> WORK INSTRUCTIONS
Find every line containing "nada" in the records below and report the tally as a bare number.
━━━
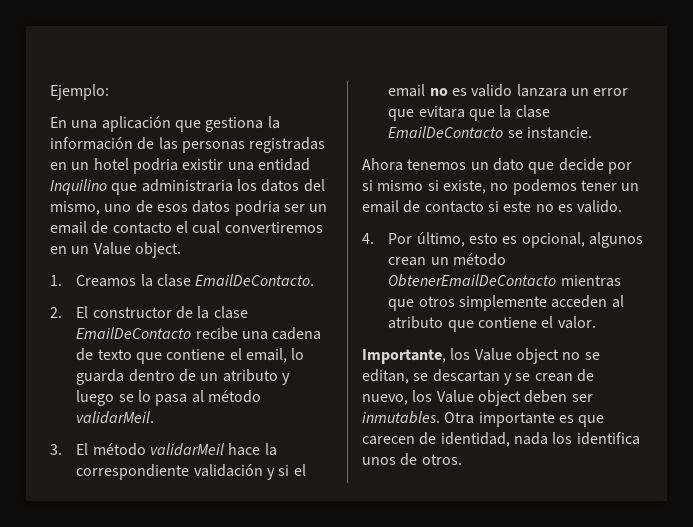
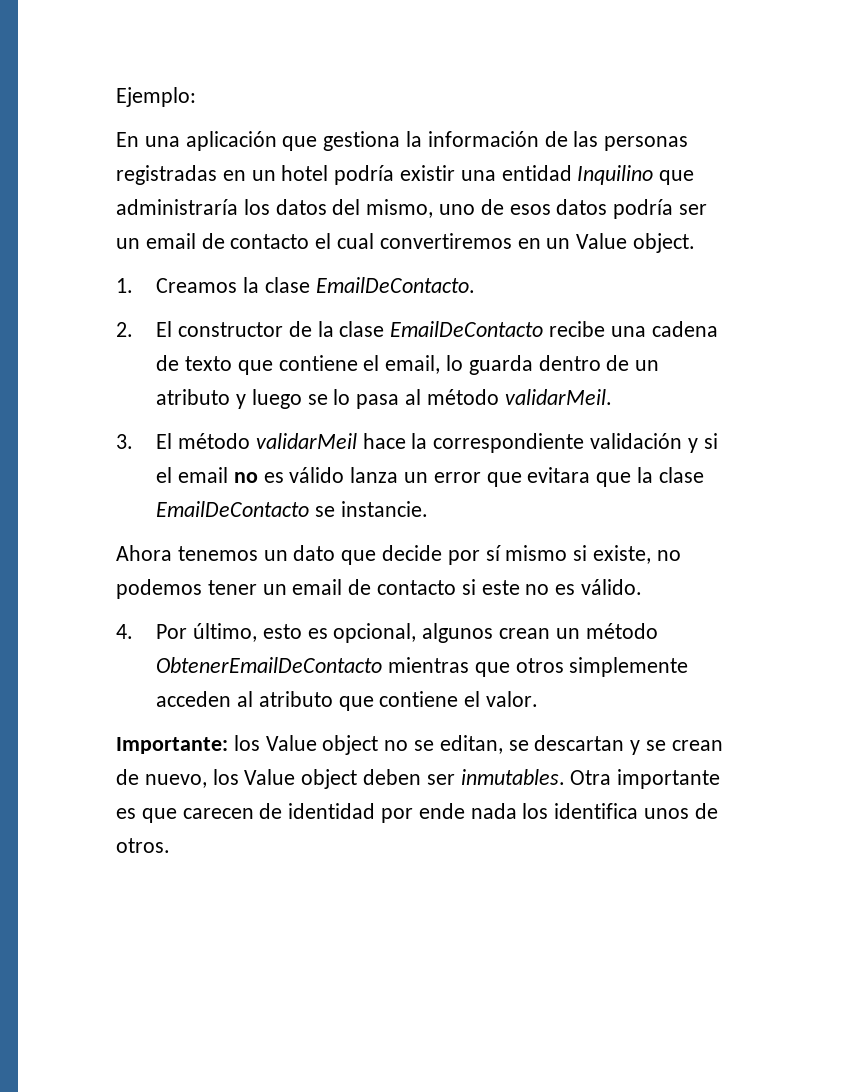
- En una aplicación que gestiona la información de las personas registradas en un hotel podria existir una entidad Inquilino que administraria los datos del mismo, uno de esos datos podria ser un email de contacto el cual convertiremos en un Value object.
+ En una aplicación que gestiona la información de las personas registradas en un hotel podría existir una entidad Inquilino que administraría los datos del mismo, uno de esos datos podría ser un email de contacto el cual convertiremos en un Value object.
- 3. El método validarMeil hace la correspondiente validación y si el email no es valido lanzara un error que evitara que la clase EmailDeContacto se instancie.
+ 3. El método validarMeil hace la correspondiente validación y si el email no es válido lanza un error que evitara que la clase EmailDeContacto se instancie.
- Ahora tenemos un dato que decide por si mismo si existe, no podemos tener un email de contacto si este no es valido.
+ Ahora tenemos un dato que decide por sí mismo si existe, no podemos tener un email de contacto si este no es válido.
- Importante, los Value object no se editan, se descartan y se crean de nuevo, los Value object deben ser inmutables.
+ Importante: los Value object no se editan, se descartan y se crean de nuevo, los Value object deben ser inmutables.
- Otra importante es que carecen de identidad, nada los identifica unos de otros.
+ Otra importante es que carecen de identidad por ende nada los identifica unos de otros.

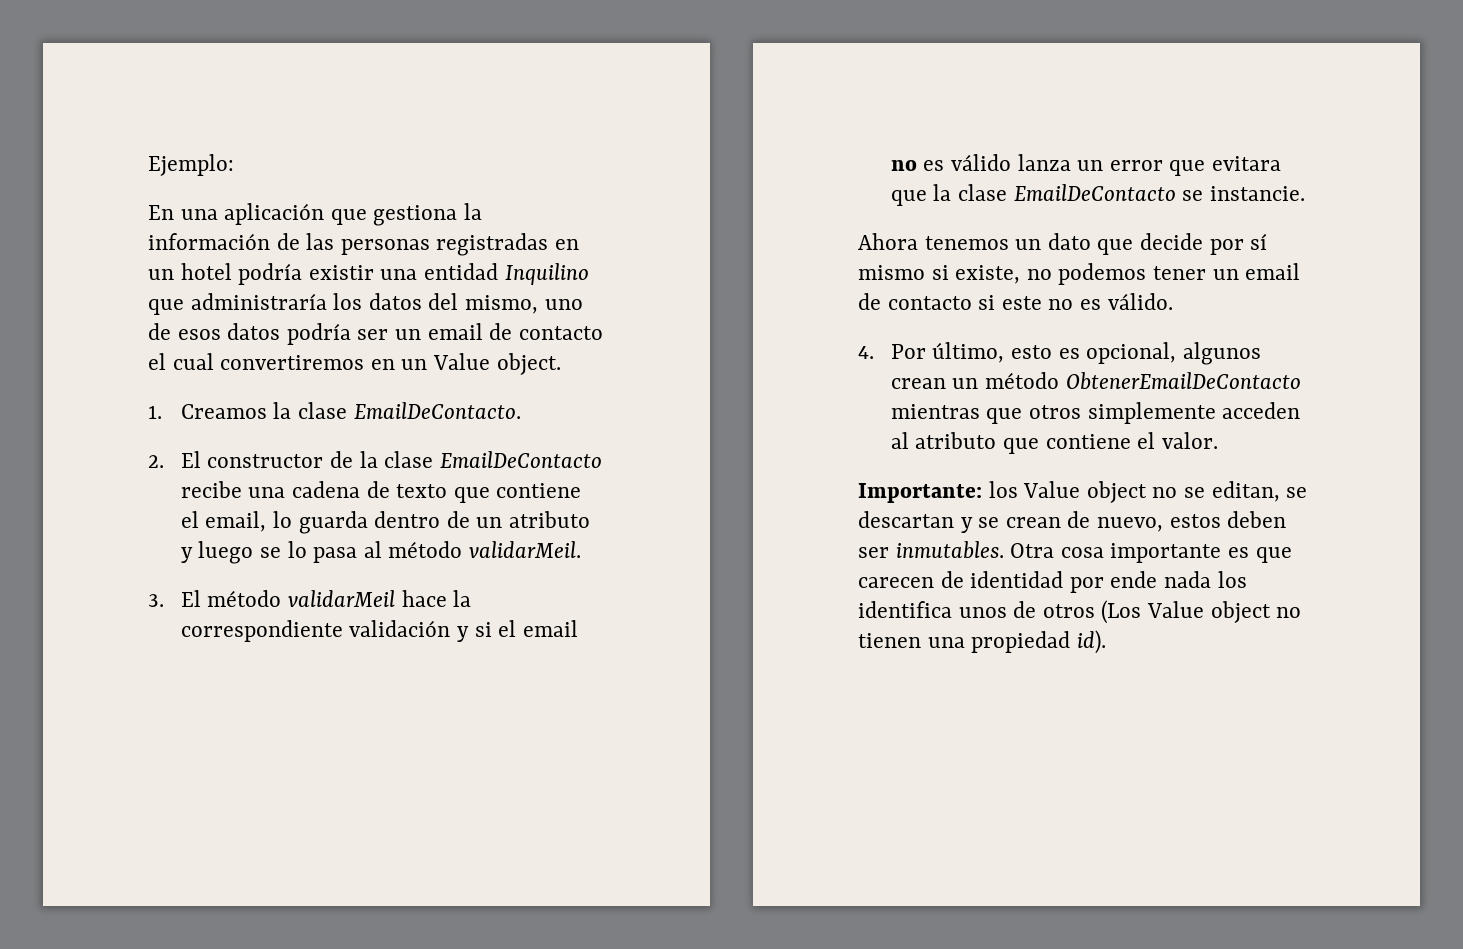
- Importante: los Value object no se editan, se descartan y se crean de nuevo, los Value object deben ser inmutables.
+ Importante: los Value object no se editan, se descartan y se crean de nuevo, estos deben ser inmutables.
- Otra importante es que carecen de identidad por ende nada los identifica unos de otros.
+ Otra cosa importante es que carecen de identidad por ende nada los identifica unos de otros (Los Value object no tienen una propiedad id).

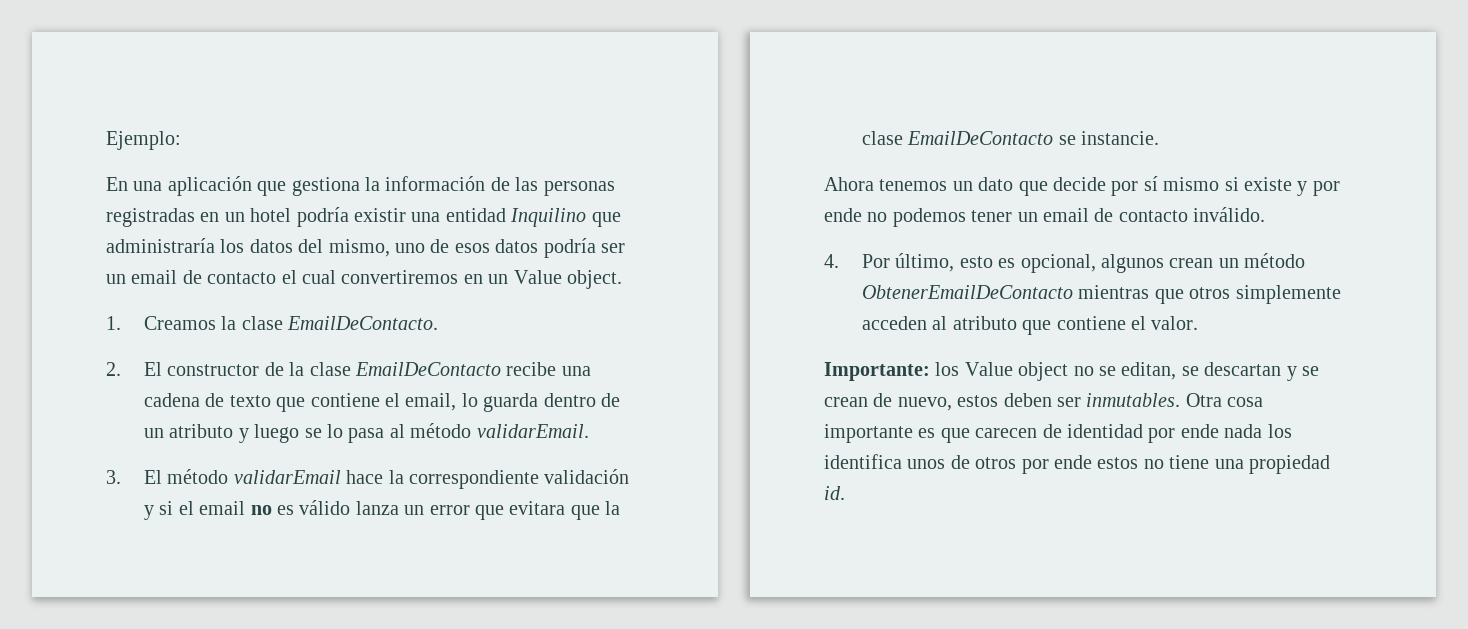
- 2. El constructor de la clase EmailDeContacto recibe una cadena de texto que contiene el email, lo guarda dentro de un atributo y luego se lo pasa al método validarMeil.
+ 2. El constructor de la clase EmailDeContacto recibe una cadena de texto que contiene el email, lo guarda dentro de un atributo y luego se lo pasa al método validarEmail.
- 3. El método validarMeil hace la correspondiente validación y si el email no es válido lanza un error que evitara que la clase EmailDeContacto se instancie.
+ 3. El método validarEmail hace la correspondiente validación y si el email no es válido lanza un error que evitara que la clase EmailDeContacto se instancie.
- Ahora tenemos un dato que decide por sí mismo si existe, no podemos tener un email de contacto si este no es válido.
+ Ahora tenemos un dato que decide por sí mismo si existe y por ende no podemos tener un email de contacto inválido.
- Otra cosa importante es que carecen de identidad por ende nada los identifica unos de otros (Los Value object no tienen una propiedad id).
+ Otra cosa importante es que carecen de identidad por ende nada los identifica unos de otros por ende estos no tiene una propiedad id.

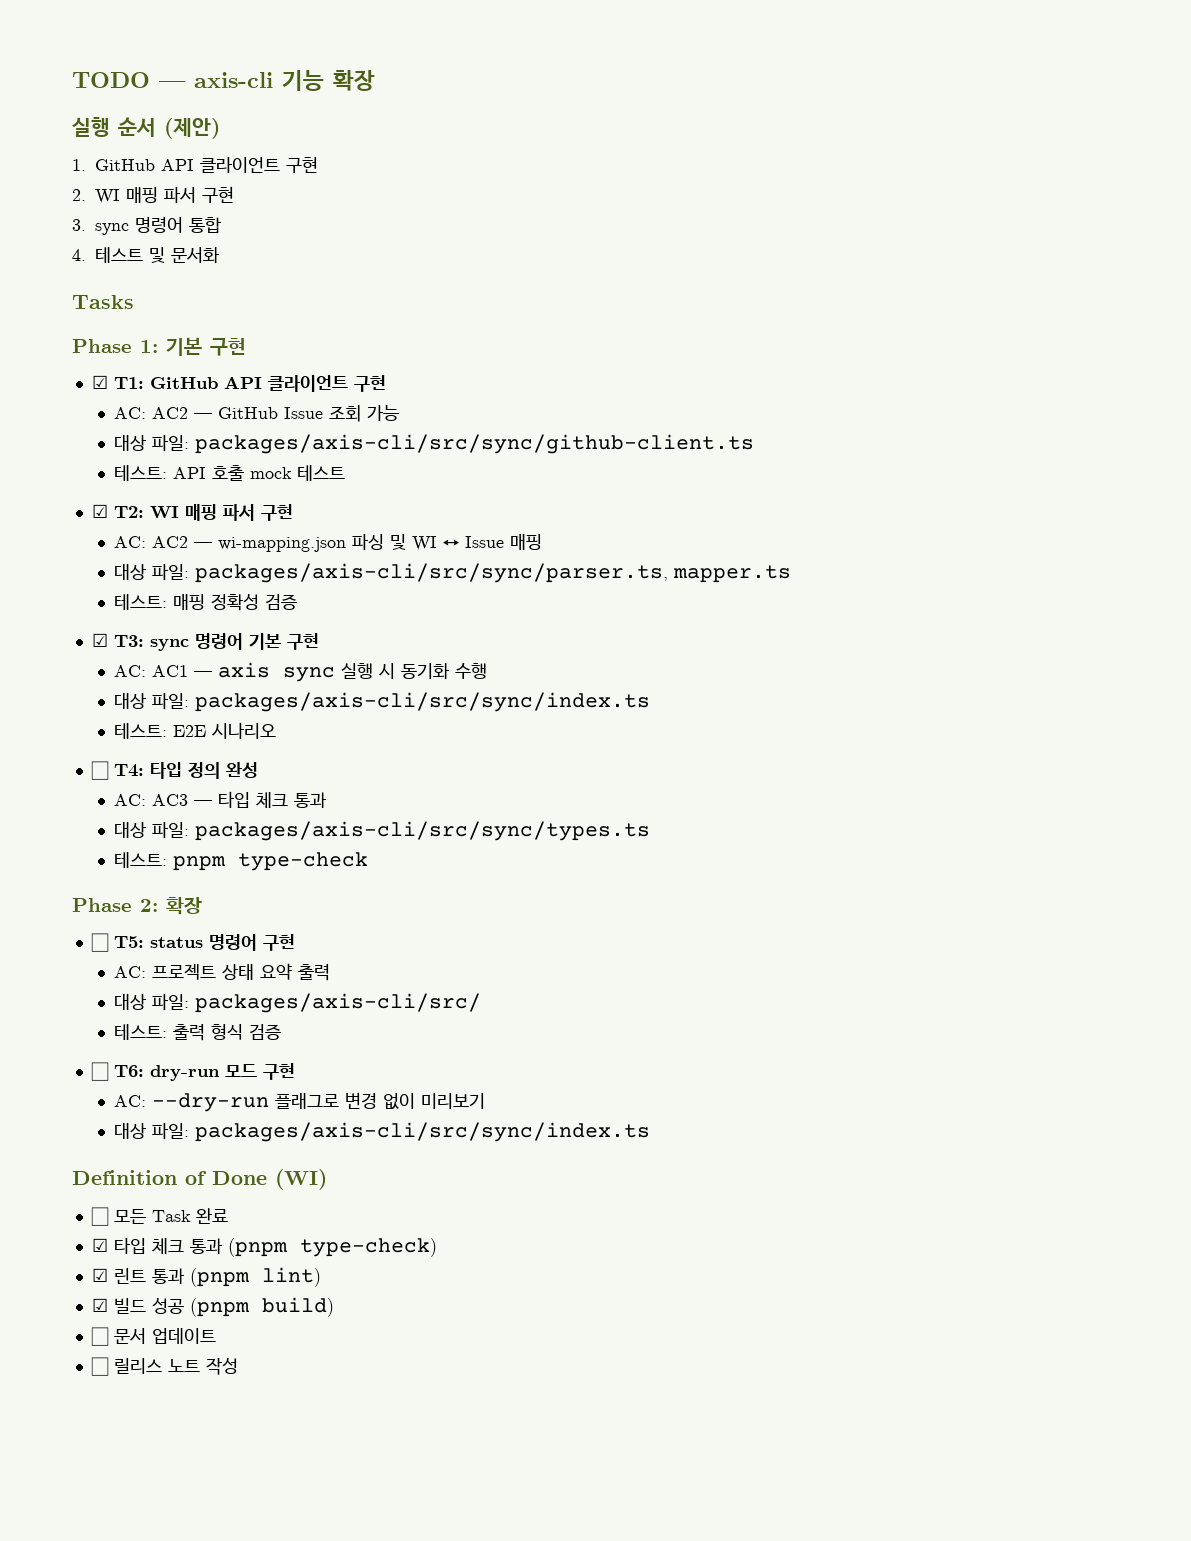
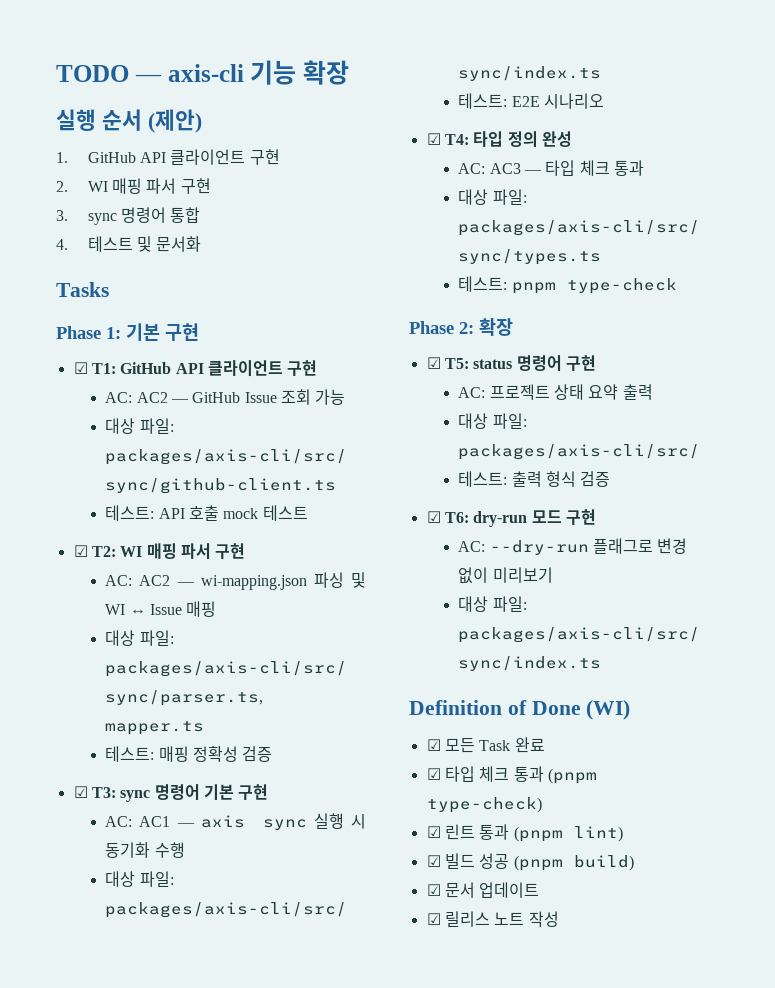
- ☐ T4: 타입 정의 완성
+ ☑ T4: 타입 정의 완성
- ☐ T5: status 명령어 구현
+ ☑ T5: status 명령어 구현
- ☐ T6: dry-run 모드 구현
+ ☑ T6: dry-run 모드 구현
- ☐ 모든 Task 완료
+ ☑ 모든 Task 완료
- ☐ 문서 업데이트
+ ☑ 문서 업데이트
- ☐ 릴리스 노트 작성
+ ☑ 릴리스 노트 작성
━━━
> PROBLEM SOLUTION
6